● **Given information**:

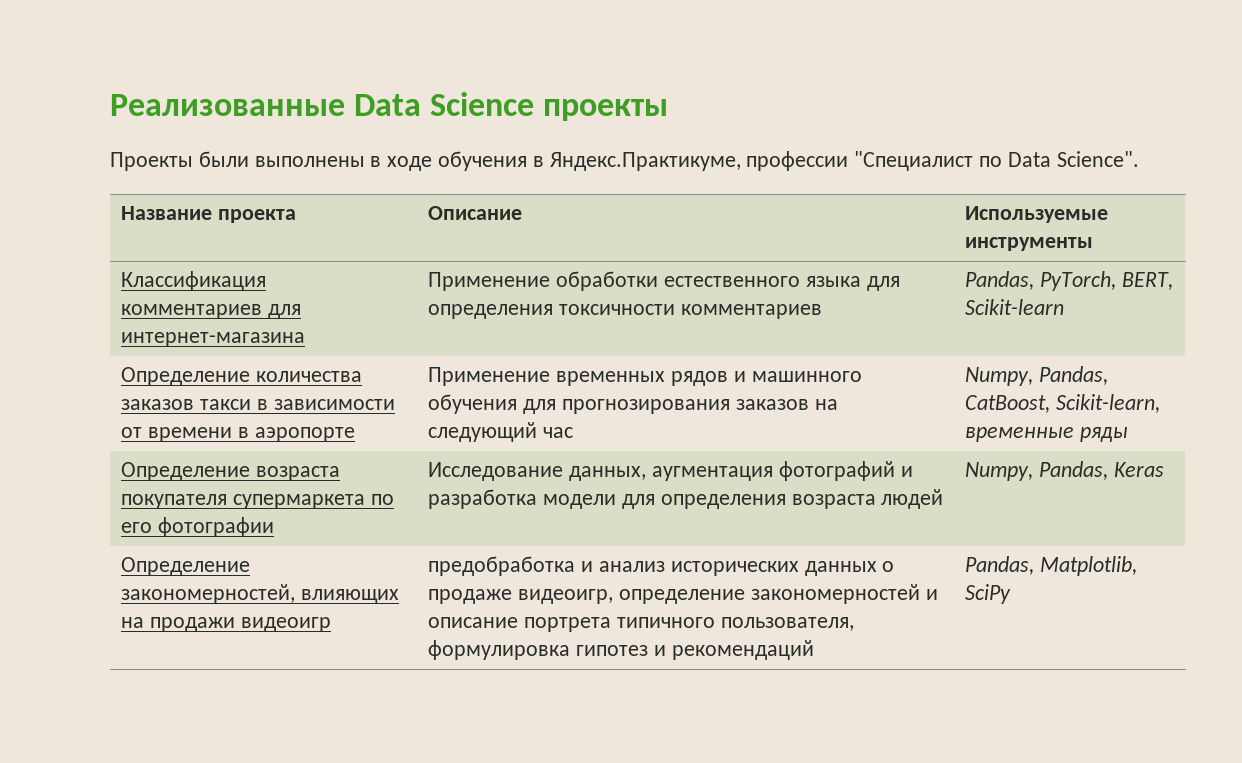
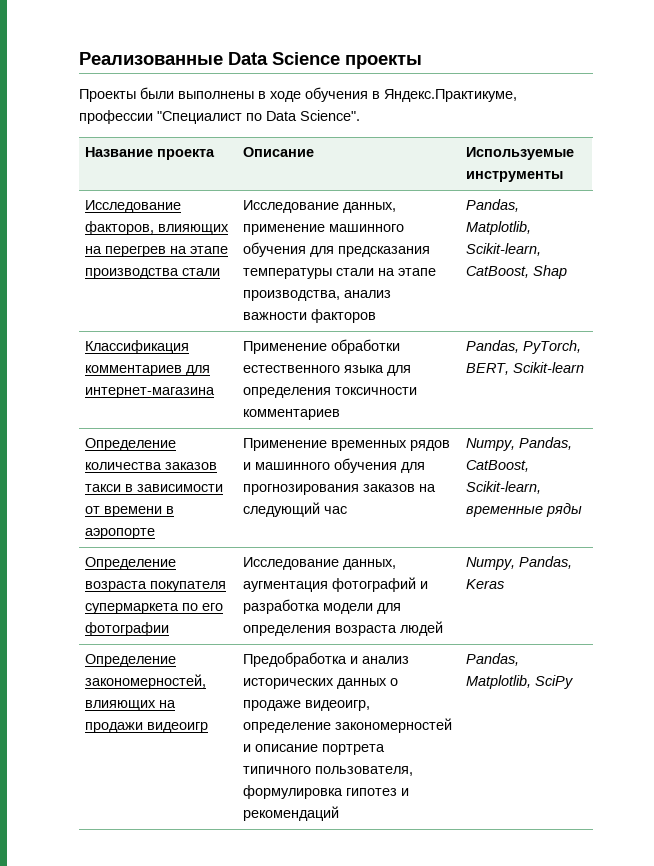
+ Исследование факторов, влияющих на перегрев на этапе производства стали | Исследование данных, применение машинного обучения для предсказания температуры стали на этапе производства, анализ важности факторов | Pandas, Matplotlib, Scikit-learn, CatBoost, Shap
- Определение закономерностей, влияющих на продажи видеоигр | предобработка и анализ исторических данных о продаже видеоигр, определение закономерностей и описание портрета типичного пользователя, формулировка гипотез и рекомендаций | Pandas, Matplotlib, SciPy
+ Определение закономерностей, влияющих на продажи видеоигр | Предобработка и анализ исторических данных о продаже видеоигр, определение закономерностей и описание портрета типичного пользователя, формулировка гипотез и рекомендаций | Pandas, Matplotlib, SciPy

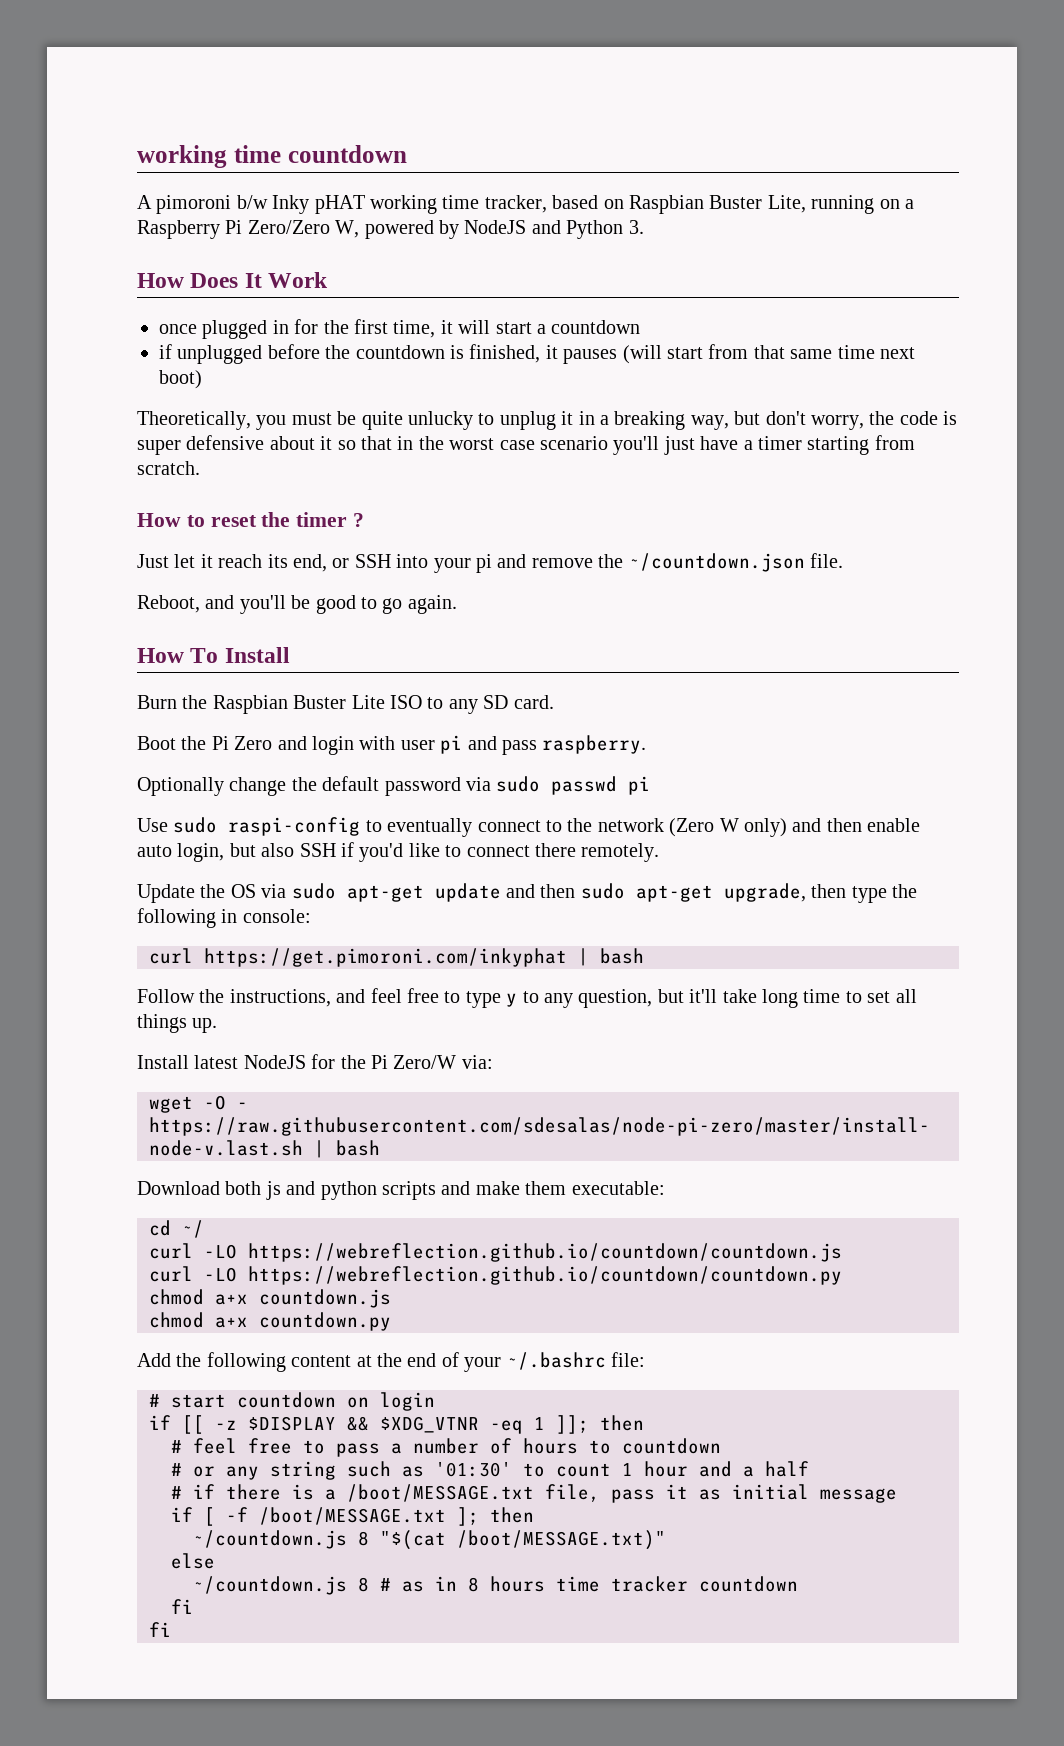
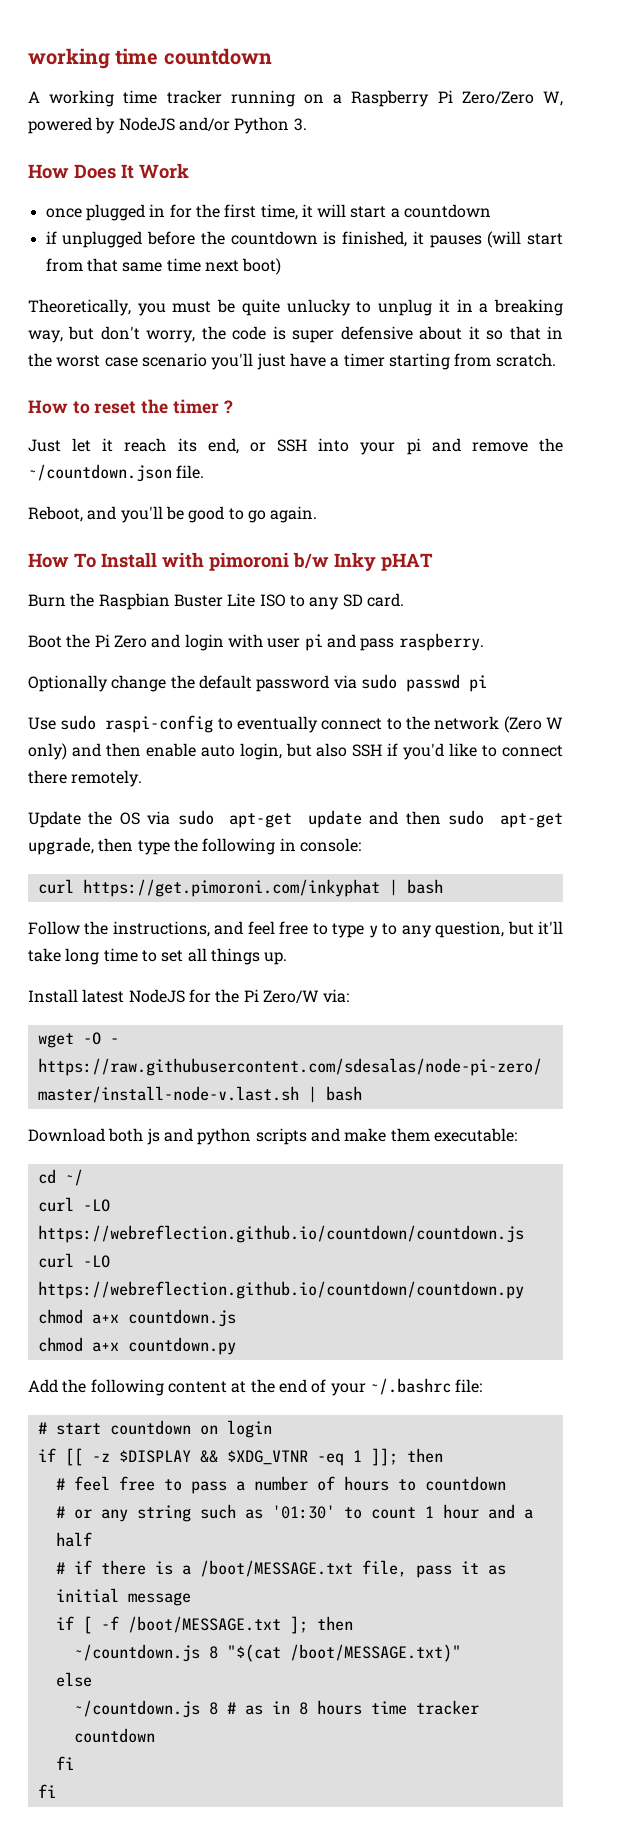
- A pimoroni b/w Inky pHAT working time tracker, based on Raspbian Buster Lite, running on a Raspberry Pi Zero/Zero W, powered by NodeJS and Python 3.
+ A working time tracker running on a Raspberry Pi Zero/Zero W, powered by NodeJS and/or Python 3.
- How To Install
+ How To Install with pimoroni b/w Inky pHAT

● **Exercise instructions**: Would you repeat the listing word for word and skip every picture?

● **Answer below**:
+ Исследование факторов, влияющих на перегрев на этапе производства стали | Исследование данных, применение машинного обучения для предсказания температуры стали на этапе производства, анализ важности факторов | Pandas, Matplotlib, Scikit-learn, CatBoost, Shap
- Определение закономерностей, влияющих на продажи видеоигр | предобработка и анализ исторических данных о продаже видеоигр, определение закономерностей и описание портрета типичного пользователя, формулировка гипотез и рекомендаций | Pandas, Matplotlib, SciPy
+ Определение закономерностей, влияющих на продажи видеоигр | Предобработка и анализ исторических данных о продаже видеоигр, определение закономерностей и описание портрета типичного пользователя, формулировка гипотез и рекомендаций | Pandas, Matplotlib, SciPy

- A pimoroni b/w Inky pHAT working time tracker, based on Raspbian Buster Lite, running on a Raspberry Pi Zero/Zero W, powered by NodeJS and Python 3.
+ A working time tracker running on a Raspberry Pi Zero/Zero W, powered by NodeJS and/or Python 3.
- How To Install
+ How To Install with pimoroni b/w Inky pHAT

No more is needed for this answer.